Work request:
Leave out the pictures. Return every record otherwise untouched.

Source material:
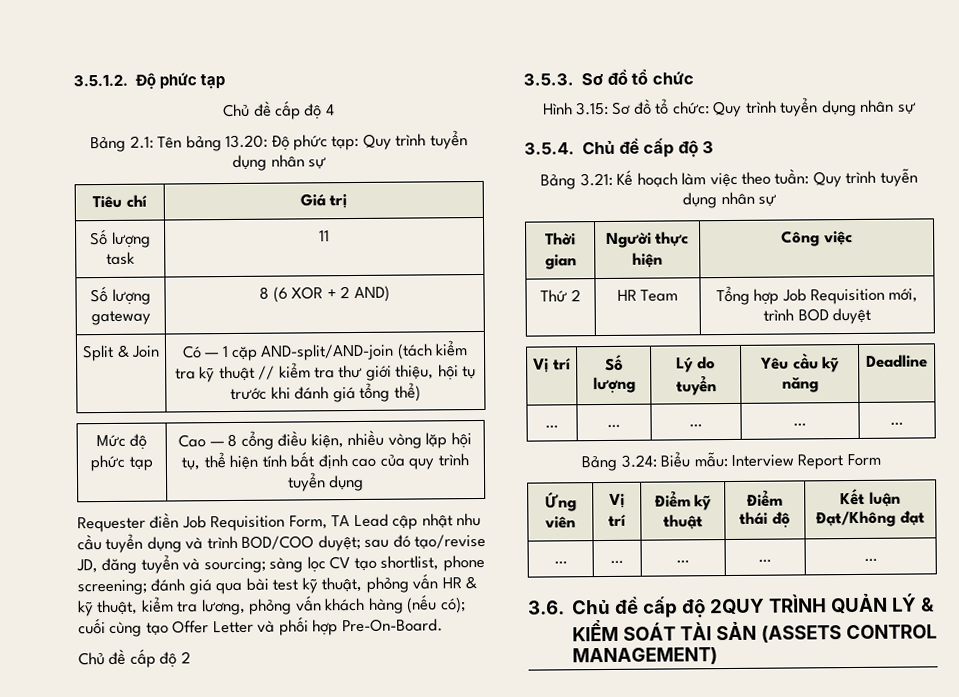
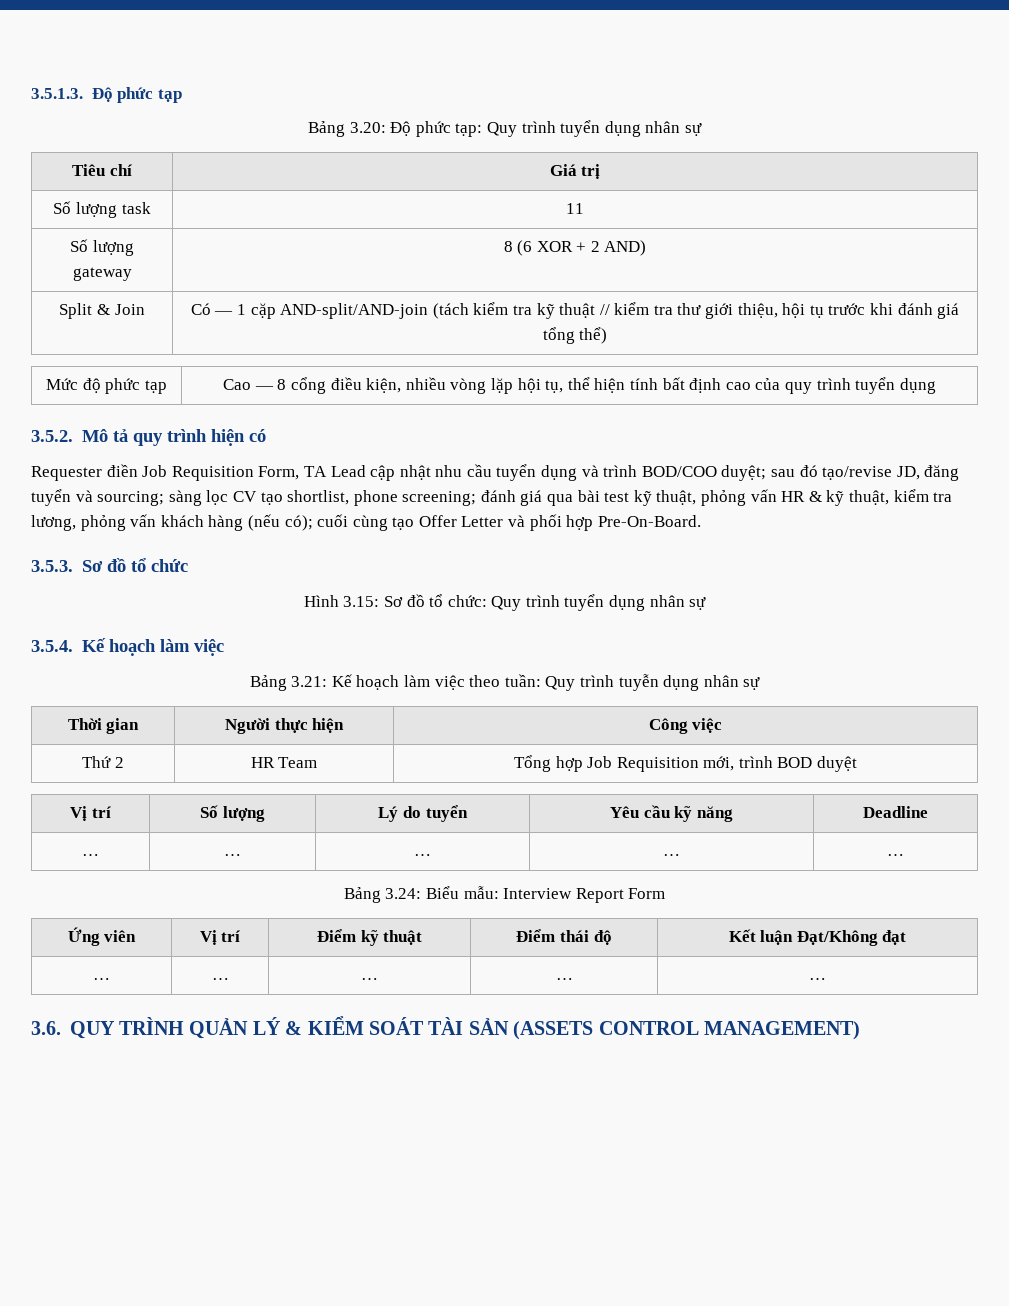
- 3.5.1.2. Độ phức tạp
+ 3.5.1.3. Độ phức tạp
- Chủ đề cấp độ 4
- Bảng 2.1: Tên bảng 13.20: Độ phức tạp: Quy trình tuyển dụng nhân sự
+ Bảng 3.20: Độ phức tạp: Quy trình tuyển dụng nhân sự
+ 3.5.2. Mô tả quy trình hiện có
- Chủ đề cấp độ 2
- 3.5.4. Chủ đề cấp độ 3
+ 3.5.4. Kế hoạch làm việc
- 3.6. Chủ đề cấp độ 2QUY TRÌNH QUẢN LÝ & KIỂM SOÁT TÀI SẢN (ASSETS CONTROL MANAGEMENT)
+ 3.6. QUY TRÌNH QUẢN LÝ & KIỂM SOÁT TÀI SẢN (ASSETS CONTROL MANAGEMENT)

Answer to this exercise:
- 3.5.1.2. Độ phức tạp
+ 3.5.1.3. Độ phức tạp
- Chủ đề cấp độ 4
- Bảng 2.1: Tên bảng 13.20: Độ phức tạp: Quy trình tuyển dụng nhân sự
+ Bảng 3.20: Độ phức tạp: Quy trình tuyển dụng nhân sự
+ 3.5.2. Mô tả quy trình hiện có
- Chủ đề cấp độ 2
- 3.5.4. Chủ đề cấp độ 3
+ 3.5.4. Kế hoạch làm việc
- 3.6. Chủ đề cấp độ 2QUY TRÌNH QUẢN LÝ & KIỂM SOÁT TÀI SẢN (ASSETS CONTROL MANAGEMENT)
+ 3.6. QUY TRÌNH QUẢN LÝ & KIỂM SOÁT TÀI SẢN (ASSETS CONTROL MANAGEMENT)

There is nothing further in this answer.